Records shown

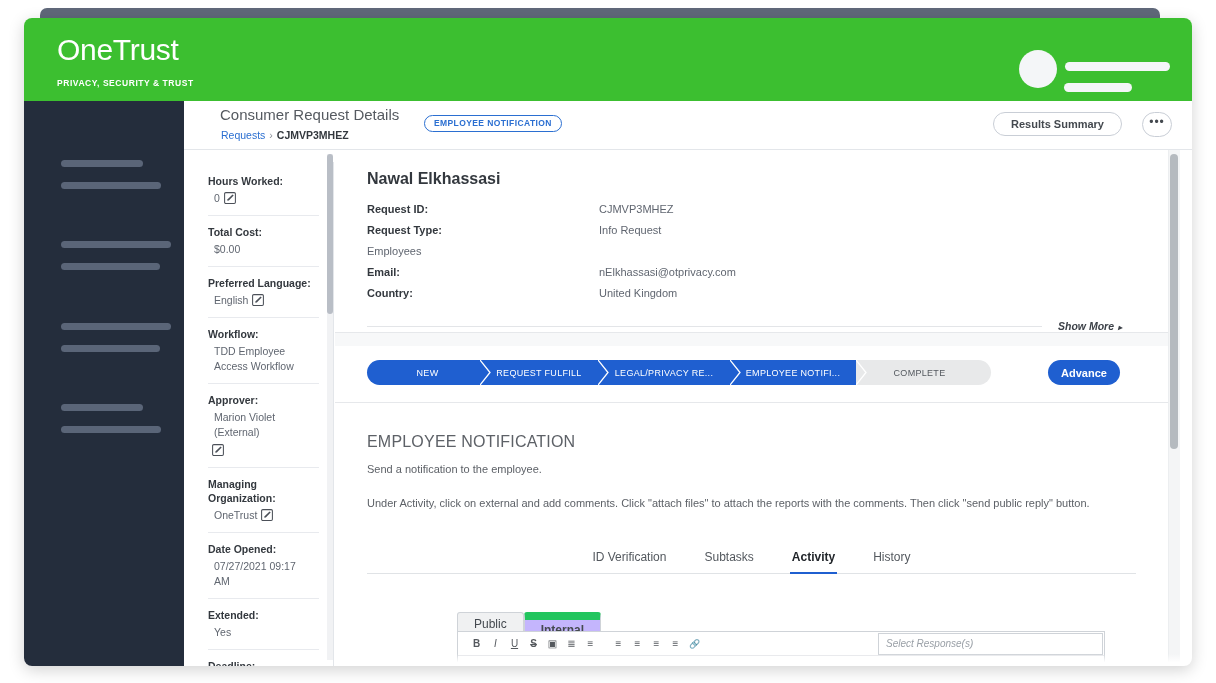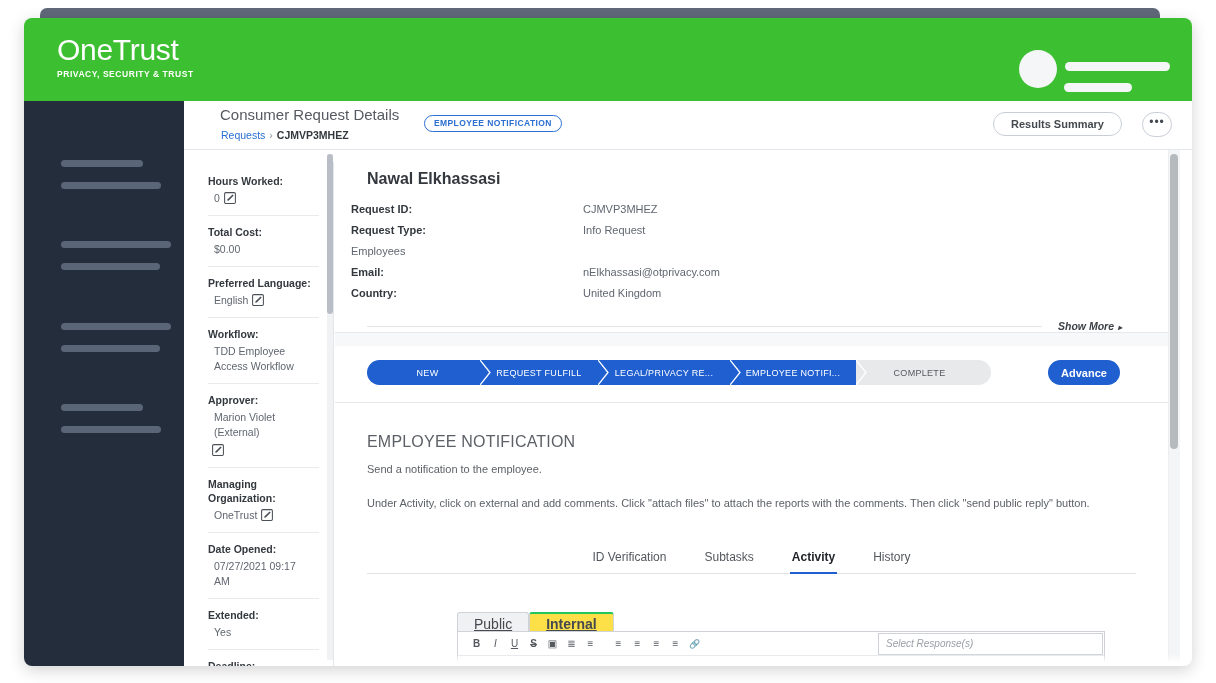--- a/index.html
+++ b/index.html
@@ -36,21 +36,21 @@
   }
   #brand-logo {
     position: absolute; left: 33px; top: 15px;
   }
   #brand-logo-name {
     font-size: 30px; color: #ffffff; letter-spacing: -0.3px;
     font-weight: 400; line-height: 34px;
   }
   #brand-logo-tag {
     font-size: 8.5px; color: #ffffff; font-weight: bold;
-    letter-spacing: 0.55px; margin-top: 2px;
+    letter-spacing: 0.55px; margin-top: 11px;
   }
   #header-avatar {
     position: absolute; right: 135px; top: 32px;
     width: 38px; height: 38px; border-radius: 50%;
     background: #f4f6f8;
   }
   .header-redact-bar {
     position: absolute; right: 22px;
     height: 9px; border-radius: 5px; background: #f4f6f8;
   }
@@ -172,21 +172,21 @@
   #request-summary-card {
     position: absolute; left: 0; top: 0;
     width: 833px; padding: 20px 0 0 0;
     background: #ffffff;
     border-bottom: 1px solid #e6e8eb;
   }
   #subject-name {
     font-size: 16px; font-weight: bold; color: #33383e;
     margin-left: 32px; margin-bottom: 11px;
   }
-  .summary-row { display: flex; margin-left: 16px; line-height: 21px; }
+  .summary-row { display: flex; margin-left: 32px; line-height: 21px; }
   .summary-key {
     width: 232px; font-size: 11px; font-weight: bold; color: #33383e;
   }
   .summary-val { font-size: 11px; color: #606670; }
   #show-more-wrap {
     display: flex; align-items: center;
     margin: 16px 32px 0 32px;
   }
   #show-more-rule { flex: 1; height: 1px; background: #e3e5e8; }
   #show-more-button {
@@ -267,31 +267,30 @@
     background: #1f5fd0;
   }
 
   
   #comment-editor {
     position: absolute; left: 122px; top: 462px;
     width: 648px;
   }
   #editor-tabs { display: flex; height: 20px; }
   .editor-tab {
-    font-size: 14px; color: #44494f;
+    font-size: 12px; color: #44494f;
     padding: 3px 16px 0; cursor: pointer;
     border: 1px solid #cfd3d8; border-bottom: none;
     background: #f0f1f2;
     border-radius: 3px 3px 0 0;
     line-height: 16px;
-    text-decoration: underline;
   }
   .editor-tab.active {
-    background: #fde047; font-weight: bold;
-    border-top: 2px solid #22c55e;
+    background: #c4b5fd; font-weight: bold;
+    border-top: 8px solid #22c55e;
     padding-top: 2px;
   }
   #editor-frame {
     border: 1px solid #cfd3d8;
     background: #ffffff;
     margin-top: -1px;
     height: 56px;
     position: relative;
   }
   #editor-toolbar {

---

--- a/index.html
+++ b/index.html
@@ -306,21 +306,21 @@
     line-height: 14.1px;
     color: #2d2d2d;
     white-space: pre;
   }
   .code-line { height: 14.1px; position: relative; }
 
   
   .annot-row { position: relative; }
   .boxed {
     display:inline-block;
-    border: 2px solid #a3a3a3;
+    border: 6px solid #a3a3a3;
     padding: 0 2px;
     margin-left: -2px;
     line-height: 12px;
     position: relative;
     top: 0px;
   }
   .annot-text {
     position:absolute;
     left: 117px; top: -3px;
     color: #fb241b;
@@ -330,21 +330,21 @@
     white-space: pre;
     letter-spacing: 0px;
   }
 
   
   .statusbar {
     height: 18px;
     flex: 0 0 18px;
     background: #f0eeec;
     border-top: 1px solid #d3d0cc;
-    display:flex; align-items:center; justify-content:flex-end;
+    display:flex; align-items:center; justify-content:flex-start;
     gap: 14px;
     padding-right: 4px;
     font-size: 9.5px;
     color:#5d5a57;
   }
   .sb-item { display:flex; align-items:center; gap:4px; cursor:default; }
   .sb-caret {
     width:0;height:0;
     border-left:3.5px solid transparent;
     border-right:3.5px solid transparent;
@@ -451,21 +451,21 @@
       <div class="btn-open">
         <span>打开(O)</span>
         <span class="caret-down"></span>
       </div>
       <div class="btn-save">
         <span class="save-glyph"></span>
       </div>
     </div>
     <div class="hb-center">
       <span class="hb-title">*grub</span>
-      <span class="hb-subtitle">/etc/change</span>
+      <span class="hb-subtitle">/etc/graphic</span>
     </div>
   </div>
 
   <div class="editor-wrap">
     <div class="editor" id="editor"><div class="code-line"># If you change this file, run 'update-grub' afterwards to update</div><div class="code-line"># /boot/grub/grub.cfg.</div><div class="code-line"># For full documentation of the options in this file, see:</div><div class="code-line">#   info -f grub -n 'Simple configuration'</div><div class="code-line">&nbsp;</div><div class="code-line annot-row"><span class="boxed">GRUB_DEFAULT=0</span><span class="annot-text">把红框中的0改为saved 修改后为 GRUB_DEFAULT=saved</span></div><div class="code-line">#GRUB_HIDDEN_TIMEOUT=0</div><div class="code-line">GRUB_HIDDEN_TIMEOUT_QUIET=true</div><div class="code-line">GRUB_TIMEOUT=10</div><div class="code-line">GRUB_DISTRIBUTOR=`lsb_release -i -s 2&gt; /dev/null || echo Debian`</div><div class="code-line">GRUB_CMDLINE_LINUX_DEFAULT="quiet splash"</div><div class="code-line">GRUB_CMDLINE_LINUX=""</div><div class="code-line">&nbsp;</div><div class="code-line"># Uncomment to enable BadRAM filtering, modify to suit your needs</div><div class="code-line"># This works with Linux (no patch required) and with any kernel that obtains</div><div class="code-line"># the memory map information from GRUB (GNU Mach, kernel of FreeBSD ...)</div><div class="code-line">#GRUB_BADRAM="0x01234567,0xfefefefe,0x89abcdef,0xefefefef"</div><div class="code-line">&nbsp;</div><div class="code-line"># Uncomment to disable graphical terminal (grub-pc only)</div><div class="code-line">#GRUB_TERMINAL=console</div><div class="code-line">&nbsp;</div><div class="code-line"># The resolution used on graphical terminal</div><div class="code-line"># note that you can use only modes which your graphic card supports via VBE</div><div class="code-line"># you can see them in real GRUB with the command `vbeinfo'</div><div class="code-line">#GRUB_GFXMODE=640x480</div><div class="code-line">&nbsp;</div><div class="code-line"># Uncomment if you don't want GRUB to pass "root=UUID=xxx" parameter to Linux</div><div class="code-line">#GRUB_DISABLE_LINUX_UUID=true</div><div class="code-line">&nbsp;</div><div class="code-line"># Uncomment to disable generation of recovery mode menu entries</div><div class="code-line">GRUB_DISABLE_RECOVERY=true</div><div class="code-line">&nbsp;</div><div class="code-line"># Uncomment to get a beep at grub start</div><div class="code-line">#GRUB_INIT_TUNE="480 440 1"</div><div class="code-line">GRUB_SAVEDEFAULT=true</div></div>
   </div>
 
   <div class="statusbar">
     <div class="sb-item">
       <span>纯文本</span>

About this task
From the data above, reproduce word for word the lines running from the line with "height: 18px;" to the line with "font-size: 9.5px;", ends included.

Result
     height: 18px;
     flex: 0 0 18px;
     background: #f0eeec;
     border-top: 1px solid #d3d0cc;
-    display:flex; align-items:center; justify-content:flex-end;
+    display:flex; align-items:center; justify-content:flex-start;
     gap: 14px;
     padding-right: 4px;
     font-size: 9.5px;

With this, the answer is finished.